Helen Zille, leader du principal parti d'opposition en Afrique du Sud, l'Alliance démocratique (DA).
© REUTERS/Mike Hutchings

Helen Zille, patronne depuis sept ans de l’Alliance démocratique – premier parti d’opposition en Afrique du Sud – est de plus en plus critiquée au sein de son propre camp. Ces récents dérapages sur Twitter à l’encontre d’une journaliste affaiblissent aujourd’hui son parti et inquiètent ses membres.

C’est un dérapage incontrôlé qui risque de laisser des traces. Le 23 février dernier, Helen Zille, chef de file de l’Alliance démocratique, a posté une série de messages très agressifs sur le réseau social Twitter. Pendant plus d’une heure, elle s’en est prise à la journaliste Carien Duplessis, connue pour être l’une des plumes de l’hebdomadaire City Press.

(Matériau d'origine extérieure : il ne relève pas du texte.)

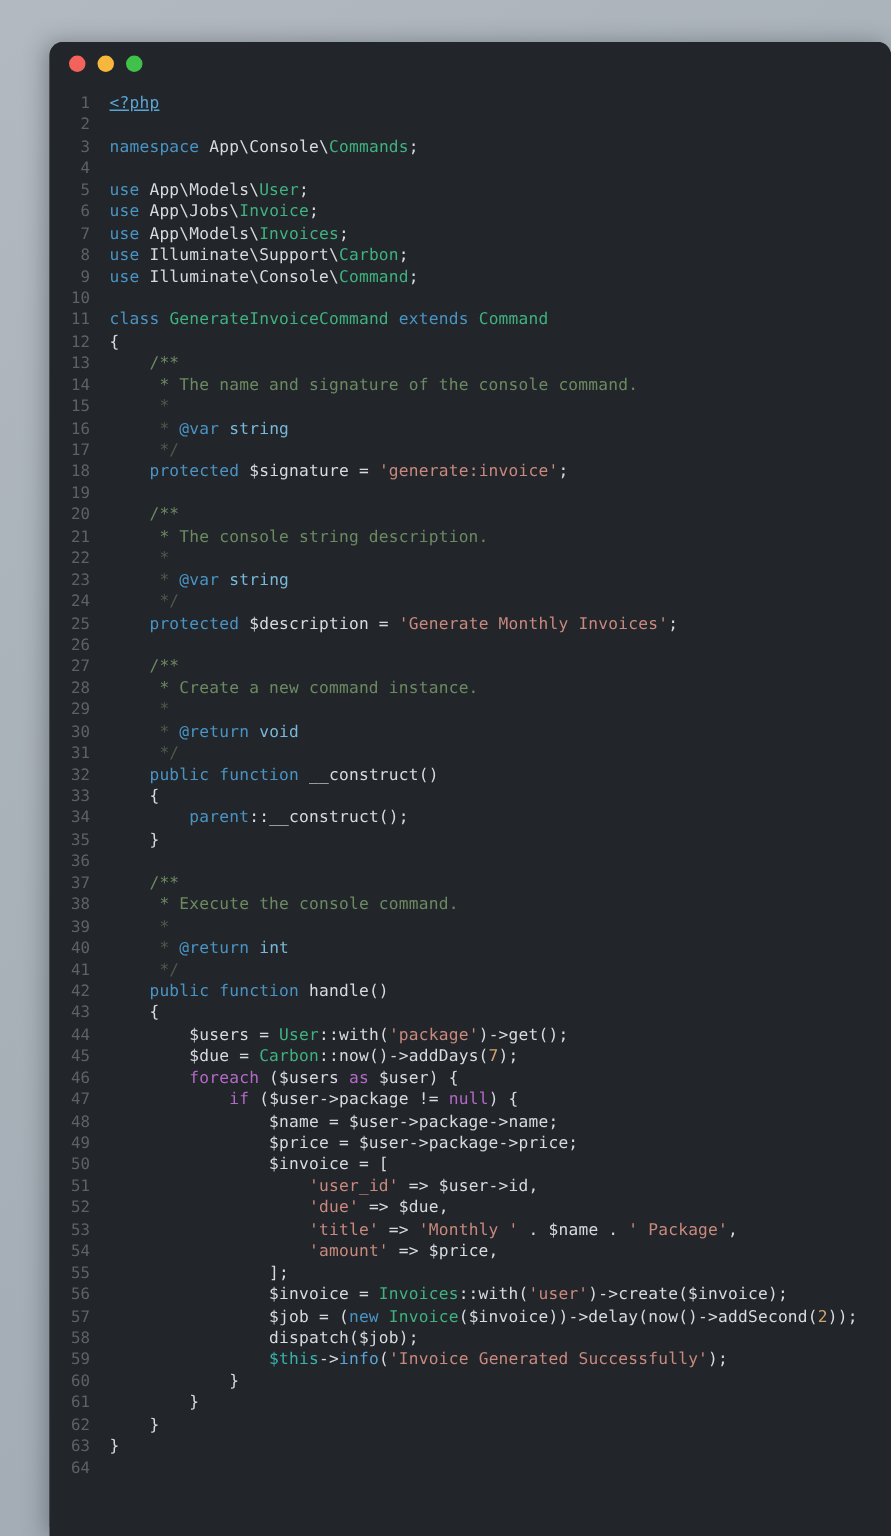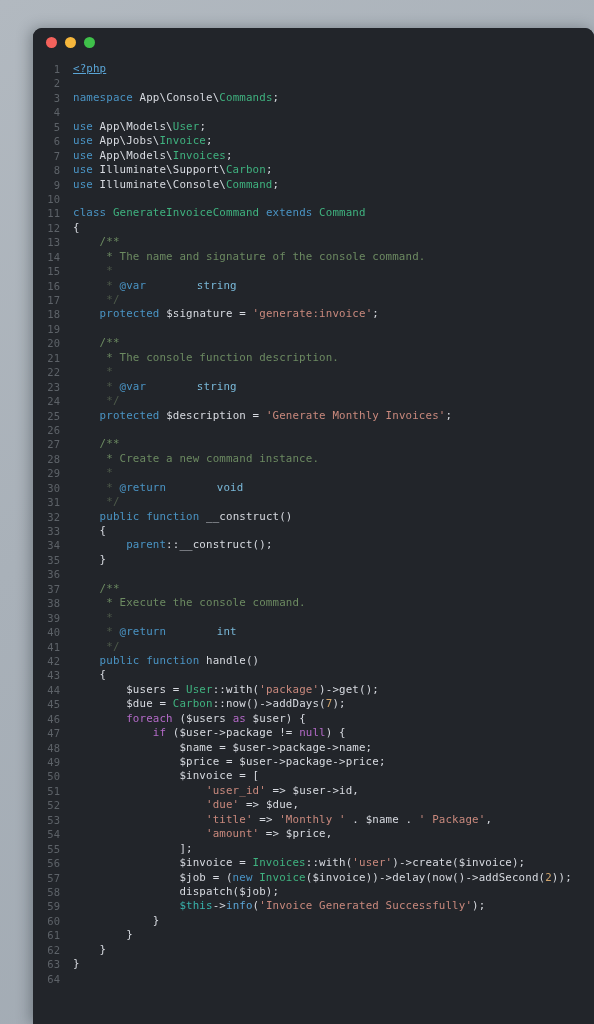"string" .t-tagval { margin-left: 44px -> none }
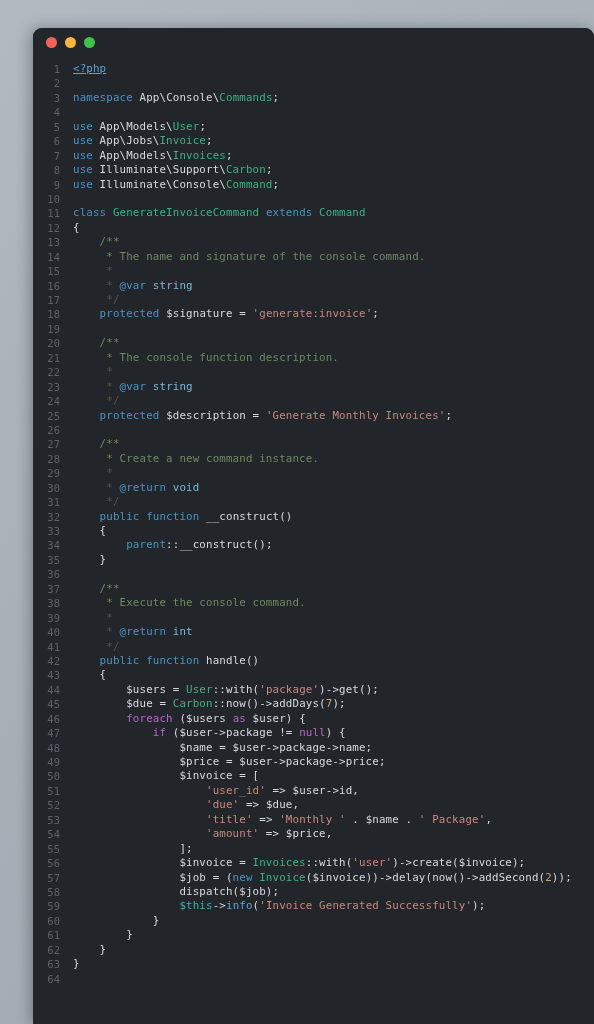"* The console function description." span.t-cmt { text: function -> string }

Dans ses tweets, Helen Zille a d’abord reproché à la reporter de « tordre la réalité », de publier des articles biaisés et inexacts sur l’Alliance démocratique. Puis le ton est monté. Jusqu’au dérapage. Dans un message, Helen Zille écrit ainsi : « Carien Duplessis m’a dit qu’elle votait pour les Combattants de la liberté économique [le parti de Julius Malema, ndrl]. Cela transparaît quand on lit ses articles. »

Mais ce qui ne passe vraiment pas en Afrique du Sud, ce sont les attaques personnelles dans lesquelles Helen Zille mentionne la couleur de peau de la journaliste. « Carien Duplessis a tellement peur d’être critiqué parce qu’elle est blanche qu’elle préfère s’agenouiller pour prouver qu’elle est politiquement correcte. » Le tweet coupable a eu beau être effacé depuis, ces quelques mots ont provoqué une vive polémique en Afrique du Sud. Ils risquent de coûter des votes à l’Alliance démocratique.